Un 41,6% menos de carga: el duro balance del 2025 en el Puerto de Mar del Plata.

Los datos del último año muestran una fuerte retracción de la actividad y profundizan las alertas sobre el futuro del puerto.

El cierre de 2025 dejó al Puerto de Mar del Plata frente a uno de los balances más adversos de las últimas décadas. Según datos oficiales del Monitor Portuario de la Provincia de Buenos Aires, la terminal registró una caída del 41,6% en el volumen de cargas movilizadas durante los primeros nueve meses del año. 

El informe, elaborado por la Subsecretaría de Asuntos Portuarios bonaerense, revela que entre enero y septiembre de 2025 se movilizaron apenas 276.660 toneladas de carga a granel y general, contra las 473.661 toneladas registradas en el mismo período de 2024. 

La contracara fue el desempeño del sistema portuario provincial en su conjunto, que creció un 10% impulsado principalmente por los combustibles y los cereales.

Una terminal cada vez más dependiente de la pesca

Imagen: Pescare

Aunque Mar del Plata volvió a liderar el ranking provincial en cantidad de buques operados (con más de 2.560 embarcaciones durante los primeros nueve meses del año) ese intenso movimiento no logró traducirse en mayor volumen de carga. 

La explicación radica en la creciente dependencia de la actividad pesquera, que concentró más del 89% de las toneladas movilizadas, con el pescado fresco y congelado como principales productos.

La crisis que atravesó el sector durante 2025, marcada por el lockout patronal, la paralización parcial de la flota y la caída de la rentabilidad, tuvo un impacto directo en la operatoria del puerto.

A pesar de mantener su rol como principal enclave pesquero de la provincia, la terminal perdió peso relativo frente a otros puertos bonaerenses que lograron diversificar su matriz productiva y captar cargas de mayor volumen.

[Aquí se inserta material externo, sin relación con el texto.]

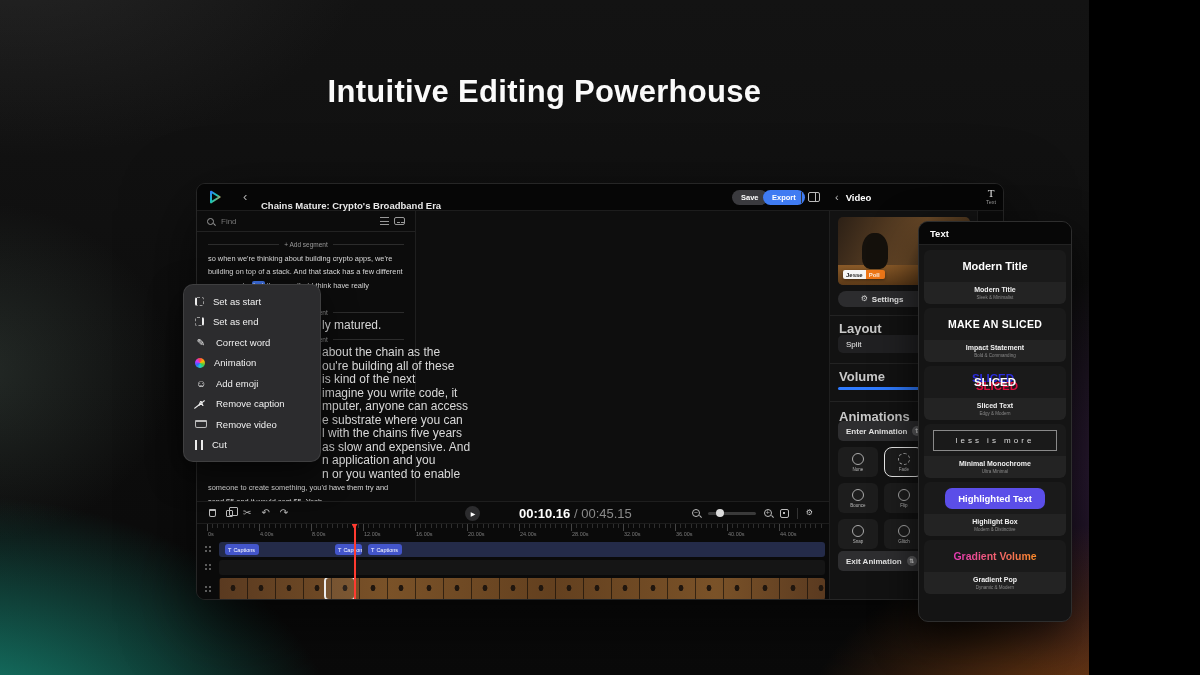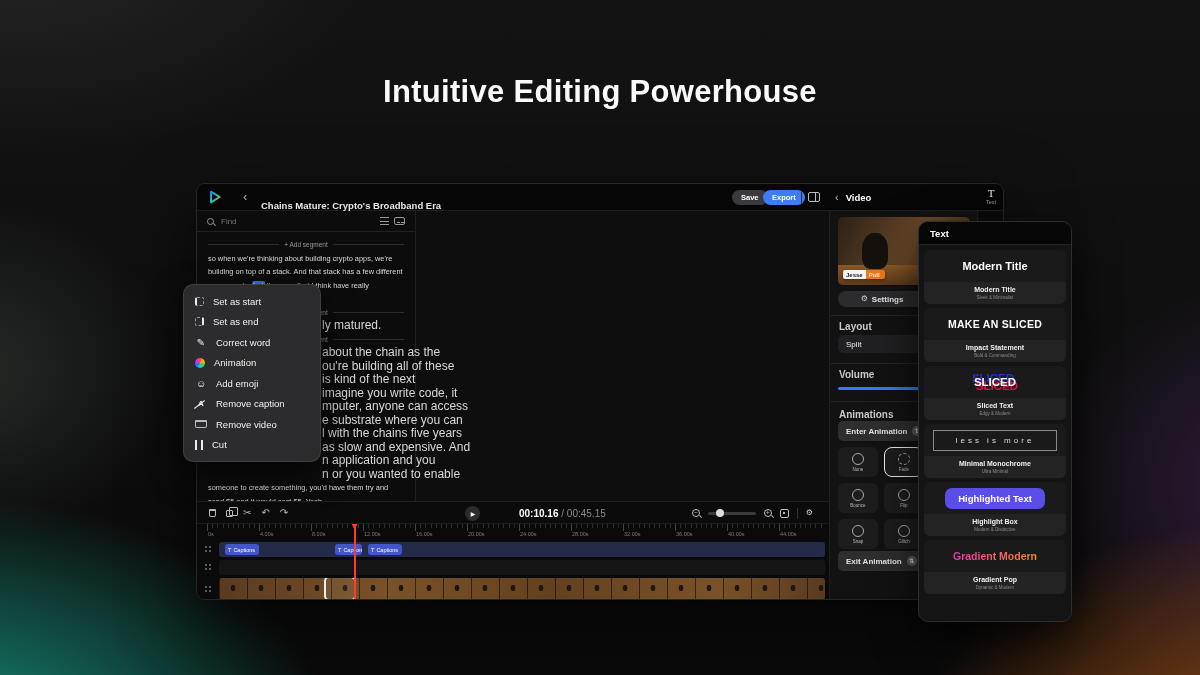--- a/index.html
+++ b/index.html
@@ -1,17 +1,17 @@
 <!DOCTYPE html>
 <html><head>
 <meta charset="utf-8">
 <style>
   html,body{margin:0;padding:0;background:#000;}
   *{box-sizing:border-box;font-family:"Liberation Sans","DejaVu Sans",sans-serif;}
-  .stage{position:relative;width:1200px;height:675px;overflow:hidden;
+  .stage{position:relative;width:1089px;height:675px;overflow:hidden;
     background:
       radial-gradient(620px 420px at -4% 112%, rgba(24,158,136,.95), transparent 62%),
       radial-gradient(520px 360px at 22% 135%, rgba(14,110,100,.55), transparent 60%),
       radial-gradient(560px 420px at 104% 116%, rgba(186,92,26,.85), transparent 62%),
       radial-gradient(420px 340px at 109% 72%, rgba(118,58,150,.38), transparent 65%),
       radial-gradient(300px 260px at -2% 55%, rgba(90,112,100,.28), transparent 65%),
       radial-gradient(500px 300px at 2% -8%, rgba(70,70,70,.35), transparent 70%),
       linear-gradient(180deg,#131313,#0a0a0a);}
   .headline{position:absolute;top:74px;left:0;width:100%;text-align:center;margin:0;
     font-size:31px;font-weight:600;color:#fafafa;letter-spacing:.3px;}
@@ -80,21 +80,21 @@
 
   
   .playerbar{position:absolute;left:0;top:317px;width:632px;height:22px;background:#0b0b0b;border-top:1px solid #1e1e1e;}
   .pb-left{position:absolute;left:12px;top:0;height:22px;display:flex;align-items:center;gap:10px;}
   .gicon{color:#b5b5b5;font-size:10px;line-height:10px;}
   .icon-trash{position:relative;width:7px;height:8px;border:1px solid #bbb;border-top:2px solid #bbb;border-radius:1px 1px 2px 2px;}
   .icon-copy{position:relative;width:7px;height:7px;border:1px solid #bbb;border-radius:1px;}
   .icon-copy::before{content:'';position:absolute;left:1.5px;top:-3.5px;width:7px;height:7px;border:1px solid #bbb;border-radius:1px;}
   .pb-center{position:absolute;left:268px;top:0;height:22px;display:flex;align-items:center;gap:7px;}
   .play-btn{width:15px;height:15px;border-radius:50%;background:#2c2c2e;color:#fff;font-size:6px;display:flex;align-items:center;justify-content:center;padding-left:1px;}
-  .time{font-size:10px;color:#8a8a8a;padding-left:32px;}
+  .time{font-size:13px;color:#8a8a8a;padding-left:32px;}
   .time b{color:#fff;font-weight:700;}
   .pb-right{position:absolute;right:16px;top:0;height:22px;display:flex;align-items:center;gap:8px;}
   .icon-mag2{position:relative;width:8px;height:8px;border:1.1px solid #bbb;border-radius:50%;color:#bbb;font-size:7px;line-height:6px;text-align:center;}
   .icon-mag2::after{content:'';position:absolute;left:6px;top:6px;width:3px;height:1.1px;background:#bbb;transform:rotate(45deg);}
   .zoom-slider{position:relative;width:48px;height:3px;background:#3a3a3a;border-radius:2px;}
   .zoom-knob{position:absolute;left:8px;top:-2.5px;width:8px;height:8px;border-radius:50%;background:#ddd;}
   .icon-fit{position:relative;width:9px;height:9px;border:1.1px solid #bbb;border-radius:2px;}
   .icon-fit::before{content:'';position:absolute;left:2.5px;top:2.5px;width:2px;height:2px;background:#bbb;}
   .pb-sep{width:1px;height:11px;background:#333;}
 
@@ -132,21 +132,21 @@
   .sil{position:absolute;background:#15110c;border-radius:45% 45% 30% 30%;}
   .sil-1{left:24px;top:16px;width:26px;height:36px;}
   .sil-2{right:20px;top:20px;width:24px;height:32px;}
   .name-tag{position:absolute;left:5px;bottom:6px;display:flex;border-radius:2px;overflow:hidden;box-shadow:0 1px 3px rgba(0,0,0,.4);}
   .name-tag .nt-a{background:#f5f5f5;color:#222;font-size:6px;font-weight:700;padding:1.5px 3px;}
   .name-tag .nt-b{background:#f07818;color:rgba(255,255,255,.85);font-size:6px;font-weight:700;padding:1.5px 5px 1.5px 3px;}
   .settings-pill{position:absolute;left:8px;top:80px;width:88px;height:16px;border-radius:9px;background:#2c2c2e;
     display:flex;align-items:center;justify-content:center;gap:4px;color:#e5e5e5;font-size:8px;font-weight:600;}
   .gear{font-size:8px;color:#ccc;line-height:8px;}
   .vp-div{position:absolute;left:0;width:100%;height:1px;background:#232323;}
-  .vp-label{position:absolute;left:9px;font-size:10px;color:#c9c9c9;font-weight:600;}
+  .vp-label{position:absolute;left:9px;font-size:13px;color:#c9c9c9;font-weight:600;}
   .select-box{position:absolute;left:8px;top:124px;width:132px;height:18px;background:#202022;border-radius:5px;
     display:flex;align-items:center;padding:0 8px;color:#eee;font-size:8px;}
   .vol-slider{position:absolute;left:8px;top:176px;width:132px;height:3px;border-radius:2px;background:#2f7bff;}
   .anim-header{position:absolute;left:8px;width:132px;height:20px;background:#2e2e30;border-radius:5px;
     display:flex;align-items:center;gap:5px;padding:0 8px;color:#e2e2e2;font-size:8px;font-weight:600;}
   .anim-badge{width:10px;height:10px;border-radius:50%;background:#5c5c5e;color:#ddd;font-size:6px;line-height:10px;text-align:center;flex:none;}
   .anim-grid{position:absolute;left:8px;top:236px;width:138px;display:flex;flex-wrap:wrap;gap:6px 6px;}
   .anim-card{position:relative;width:40px;height:30px;background:#1d1d1d;border-radius:6px;flex:none;
     display:flex;flex-direction:column;align-items:center;justify-content:center;gap:2px;}
   .anim-card.selected{border:1.5px solid #ececec;border-radius:8px;}
@@ -525,21 +525,21 @@
             <span class="style-highlight">Highlighted Text</span>
           </div>
           <div class="tp-band">
             <span class="tp-name">Highlight Box</span>
             <span class="tp-desc">Modern &amp; Distinctive</span>
           </div>
         </div>
 
         <div class="tp-card">
           <div class="tp-preview">
-            <span class="style-gradient">Gradient Modern</span>
+            <span class="style-gradient">Gradient Volume</span>
           </div>
           <div class="tp-band">
             <span class="tp-name">Gradient Pop</span>
             <span class="tp-desc">Dynamic &amp; Modern</span>
           </div>
         </div>
       </div>
   </div>
 </div>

Logística limitada y escaso peso en el comercio exterior 

Imagen: Mar del Plata

El esquema logístico volvió a mostrar sus restricciones estructurales. El 92% de las mercaderías movilizadas ingresaron o egresaron del puerto a través de camiones, sin alternativas ferroviarias ni sistemas bimodales que permitan reducir costos. Este modelo encarece las exportaciones y limita la competitividad de los productos locales.

Si bien el movimiento de contenedores mostró una suba interanual del 4,1% hasta septiembre, la incidencia de Mar del Plata en el comercio exterior provincial siguió siendo marginal. Dock Sud concentró casi la totalidad del tráfico de contenedores, mientras que la salida de la naviera CMA CGM en octubre de 2025 representó un golpe significativo para las ya escasas operaciones con valor agregado.

El puerto y el impacto social de un año crítico

La crisis del sector derivó en el despido de casi 800 trabajadores entre personal embarcado y operarios de plantas, afectando de lleno a la cadena de pagos y al entramado industrial de la ciudad. 

El aumento de los costos de energía, combustible y salarios, sumado a la baja de los precios internacionales, dejó a gran parte de la flota operando a pérdida y a varias plantas de procesamiento al borde del cierre.

Este deterioro productivo se dio en un contexto de recesión nacional y ausencia de políticas de estímulo a las exportaciones, lo que profundizó la pérdida de competitividad de uno de los principales motores económicos de Mar del Plata, donde la actividad portuaria representa cerca del 30% del PBI local.

Una conducción cuestionada y definiciones que siguen pendientes

Imagen: Mar del Plata

El balance de 2025 también dejó al descubierto tensiones en la conducción del Consorcio Portuario Regional. La licitación de la Terminal Multipropósito del Espigón 2, impulsada en medio de la crisis, derivó en fuertes cruces con los gremios y cuestionamientos políticos que derivaron en la postergación de la apertura de sobres, aumentando la incertidumbre sobre el futuro inmediato del puerto.

A esto se suman problemas estructurales de mantenimiento, la necesidad permanente de dragado y la falta de planificación a largo plazo, factores que condicionan cualquier intento de reactivación.

En ese marco, el inminente recambio de autoridades en el Consorcio aparece como una instancia clave para definir si la terminal logra recuperar su perfil productivo o profundiza su relegamiento en el mapa portuario bonaerense.

Con un cierre de año marcado por la caída de casi 200 mil toneladas en su operatoria, el Puerto de Mar del Plata inicia el 2026 enfrentando el desafío de revertir una tendencia que amenaza con consolidarlo como un territorio limitado a servicios navales y pesca primaria, lejos del rol estratégico que supo tener en el desarrollo económico regional.